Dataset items
┄┄┄┄┄┄┄┄┄┄┄┄┄┄┄┄┄┄┄┄

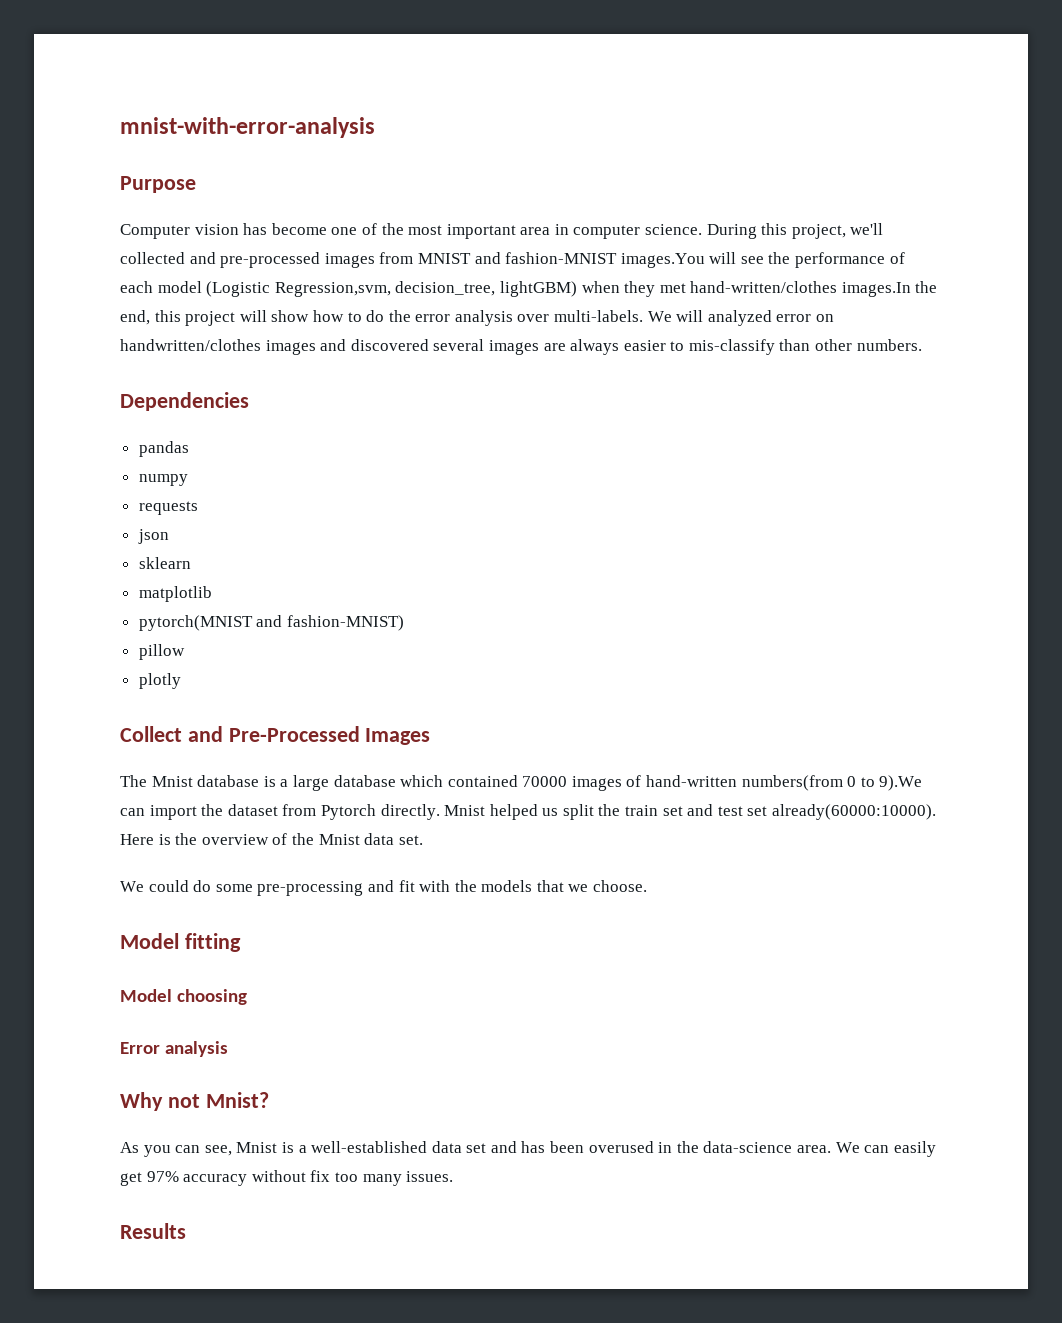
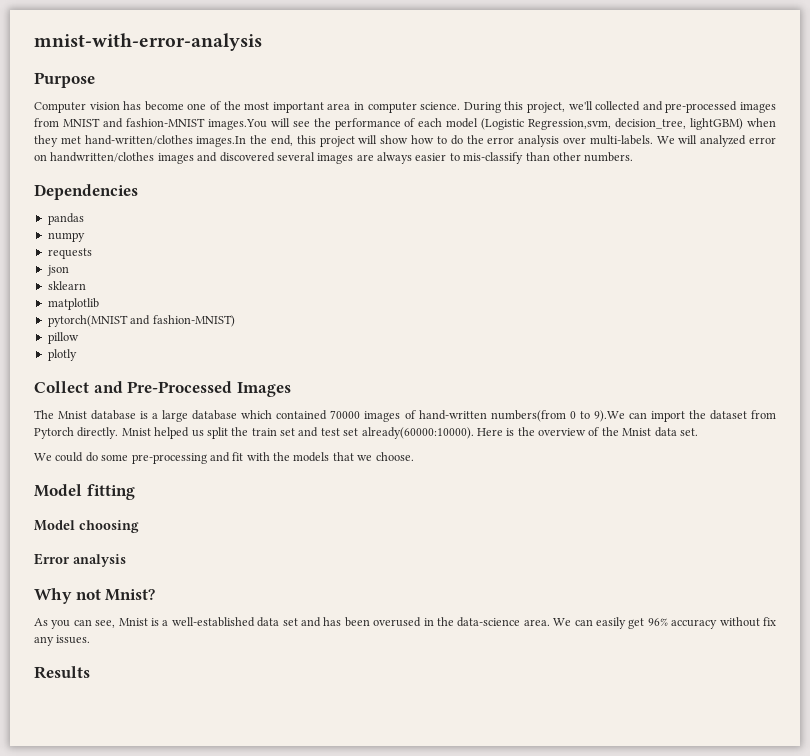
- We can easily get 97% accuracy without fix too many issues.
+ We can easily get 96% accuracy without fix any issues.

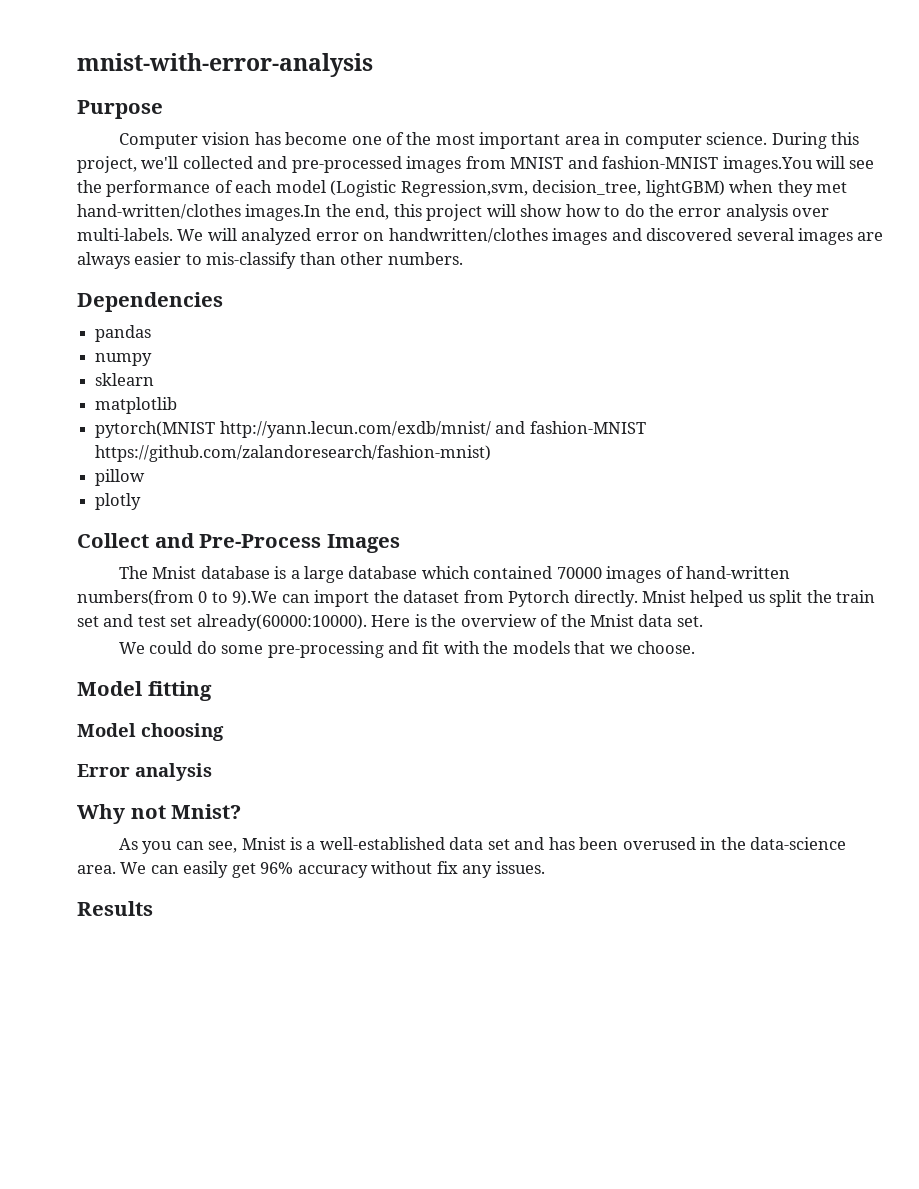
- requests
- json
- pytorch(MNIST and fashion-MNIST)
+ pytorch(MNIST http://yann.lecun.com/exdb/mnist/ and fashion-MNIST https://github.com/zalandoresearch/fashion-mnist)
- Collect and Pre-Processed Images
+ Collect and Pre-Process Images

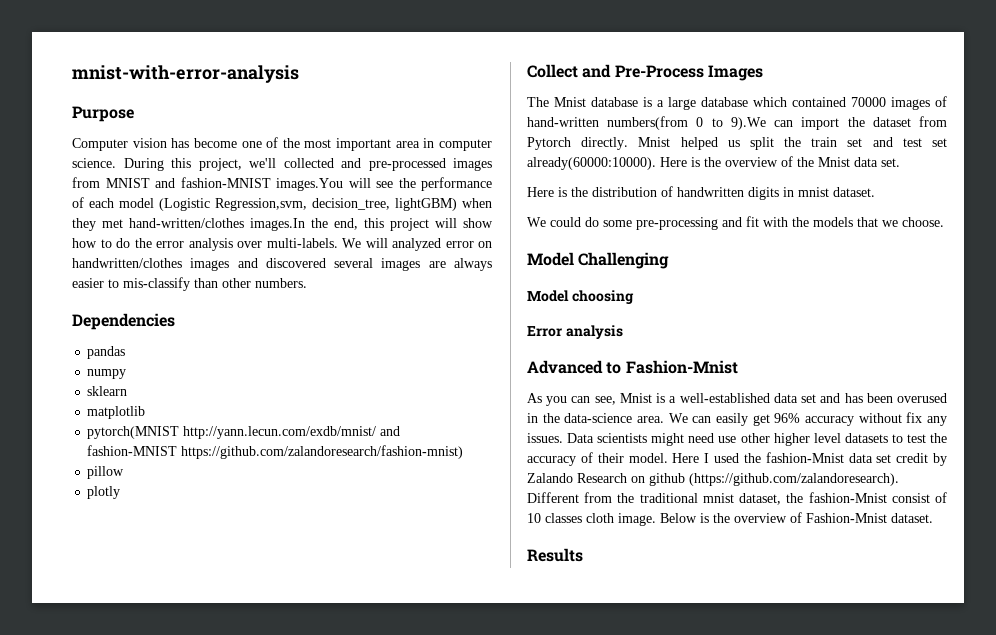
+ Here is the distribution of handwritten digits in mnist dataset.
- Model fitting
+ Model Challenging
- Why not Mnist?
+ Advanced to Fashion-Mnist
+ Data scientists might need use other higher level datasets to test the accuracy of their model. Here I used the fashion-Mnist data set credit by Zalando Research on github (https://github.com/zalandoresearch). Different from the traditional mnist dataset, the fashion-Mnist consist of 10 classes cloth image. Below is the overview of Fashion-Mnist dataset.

┄┄┄┄┄┄┄┄┄┄┄┄┄┄┄┄┄┄┄┄

PROBLEM TO SOLVE> Transcribe all of the entries word for word, but skip any pictures they contain.

EXERCISE SOLUTION>
- We can easily get 97% accuracy without fix too many issues.
+ We can easily get 96% accuracy without fix any issues.

- requests
- json
- pytorch(MNIST and fashion-MNIST)
+ pytorch(MNIST http://yann.lecun.com/exdb/mnist/ and fashion-MNIST https://github.com/zalandoresearch/fashion-mnist)
- Collect and Pre-Processed Images
+ Collect and Pre-Process Images

+ Here is the distribution of handwritten digits in mnist dataset.
- Model fitting
+ Model Challenging
- Why not Mnist?
+ Advanced to Fashion-Mnist
+ Data scientists might need use other higher level datasets to test the accuracy of their model. Here I used the fashion-Mnist data set credit by Zalando Research on github (https://github.com/zalandoresearch). Different from the traditional mnist dataset, the fashion-Mnist consist of 10 classes cloth image. Below is the overview of Fashion-Mnist dataset.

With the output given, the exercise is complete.